Essa visão monológica, partidária de uma perspectiva formalista, estuda a língua enquanto código virtual, desvinculado de sua utilização na fala ou no desempenho, conforme os pressupostos do estruturalismo de Saussure e o transformacionalismo de Chomsky, o que reduz o estudo ao funcionamento interno da língua, afastando-se do que nesta é social e histórico.

3.1.1.3. Forma de interação

A terceira concepção, continuando na mesma esteira, vê a linguagem como forma ou processo de interação. Isto significa que ao usuário da língua é permitido fazer desta uma ferramenta capaz de ajudá-lo na aproximação com seus semelhantes e no entendimento dos anseios da espécie humana. Esta concepção de linguagem não se configura tão-somente pelo fato de traduzir e exteriorizar pensamentos; não se detém apenas na esfera da transmissão de mensagens a outrem; não comunga o pressuposto de que a verdadeira substância da linguagem seja constituída de um sistema abstrato de formas

lingüísticas; antes, prevê que a interação verbal, como uma realidade essencial da linguagem, permite ao falante atuar sobre o interlocutor, ou melhor dizendo, interagir com o seu ouvinte e/ou leitor. Nessa perspectiva,

A linguagem é, pois, um lugar de interação humana, de interação comunicativa pela produção de efeitos de sentido, entre interlocutores, em uma dada situação de comunicação e em um contexto sócio-histórico e ideológico. Os usuários da língua ou interlocutores interagem enquanto sujeitos que ocupam lugares sociais e falam e ouvem desses lugares de acordo com formações imaginárias (imagens) que a sociedade estabeleceu para tais lugares sociais (TRAVAGLIA, 1996, p. 23).

Convém lembrar que o termo interação, em alguns momentos, acaba extrapolando a conceituação de concepção de linguagem, para ser empregado com a intenção de descrever o processo de comunhão homem-natureza, donde os elementos humanos e naturais se mesclam e se absorvem, no sentido de produzir novos efeitos de sentido a partir das qualificações que se emprestam mutuamente, resultando num efeito artístico de criação do belo através da palavra.

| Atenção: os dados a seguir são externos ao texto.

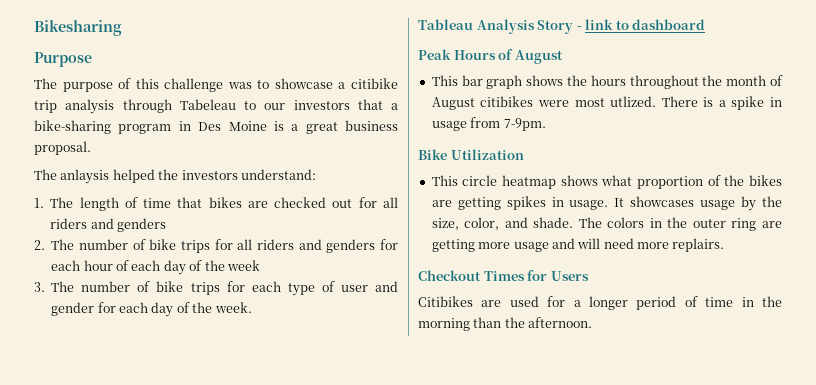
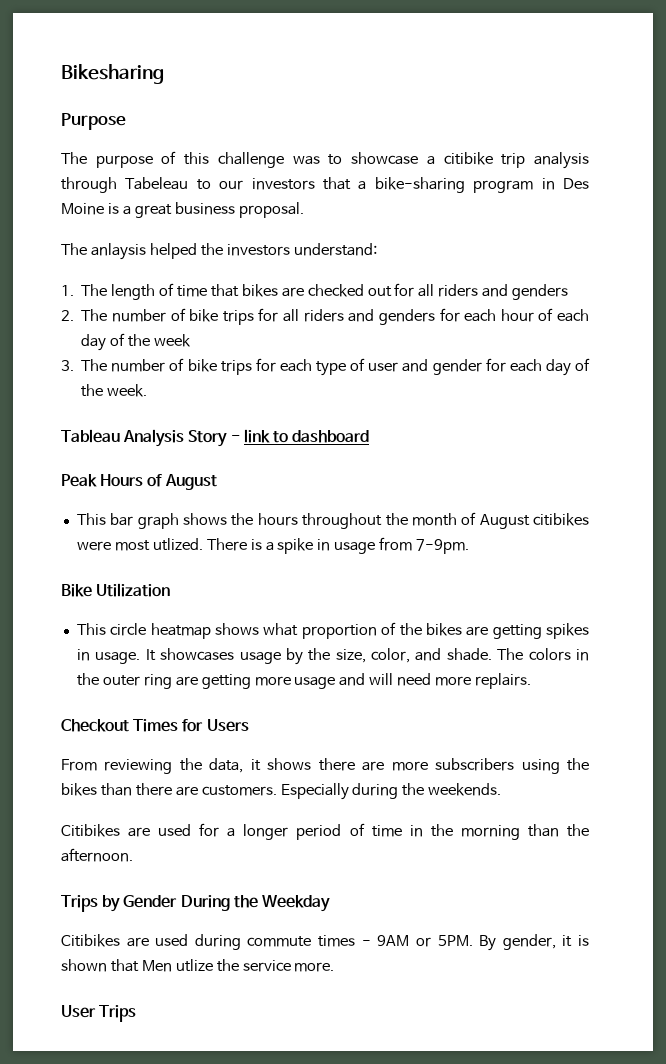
+ From reviewing the data, it shows there are more subscribers using the bikes than there are customers. Especially during the weekends.
+ Trips by Gender During the Weekday
+ Citibikes are used during commute times - 9AM or 5PM. By gender, it is shown that Men utlize the service more.
+ User Trips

Diante do exposto, afigura-se com bastante clareza a opção que neste estudo se faz pelo enfoque contemplado pela terceira concepção de linguagem – linguagem como

processo de interação. Em primeiro lugar, esta opção, além de ser coerente com o objeto

deste estudo, encontra também sua justificativa nas noções acerca da teoria da linguagem literária – estilística léxico-semântica - uma vez que a visão panorâmica compõe-se de obras literárias, donde se pretende extrair e analisar, à luz dessas teorias, imagens verbais representativas de um universo sociocultural, ideológico, produzidas pela veia regional do autor sul mato-grossense Hélio Serejo.

Por outro lado, a necessária delimitação do corpus, objeto da análise, requer um exame à luz da teoria retórico-argumentativa. Para tanto, se faz mister trazer conceitos, alguns dados e elementos estruturais desta teorização de maneira a estabelecer uma íntima sintonia entre o processo interacional da linguagem e a técnica retórico-argumentativa. Já foi dito que aquela concepção de linguagem preza, sobremaneira, pela aproximação do homem com o seu semelhante, ou seja, pelo encontro do ego com o alter. Mas esse encontro não é mecânico, gratuito. Ao contrário, está carregado de intenção. Enseja

compartilhar e, nesse sentido, procura a adesão, o convencimento, a persuasão. Neste momento entram em cena os recursos retórico-argumentativos compatíveis ao processo.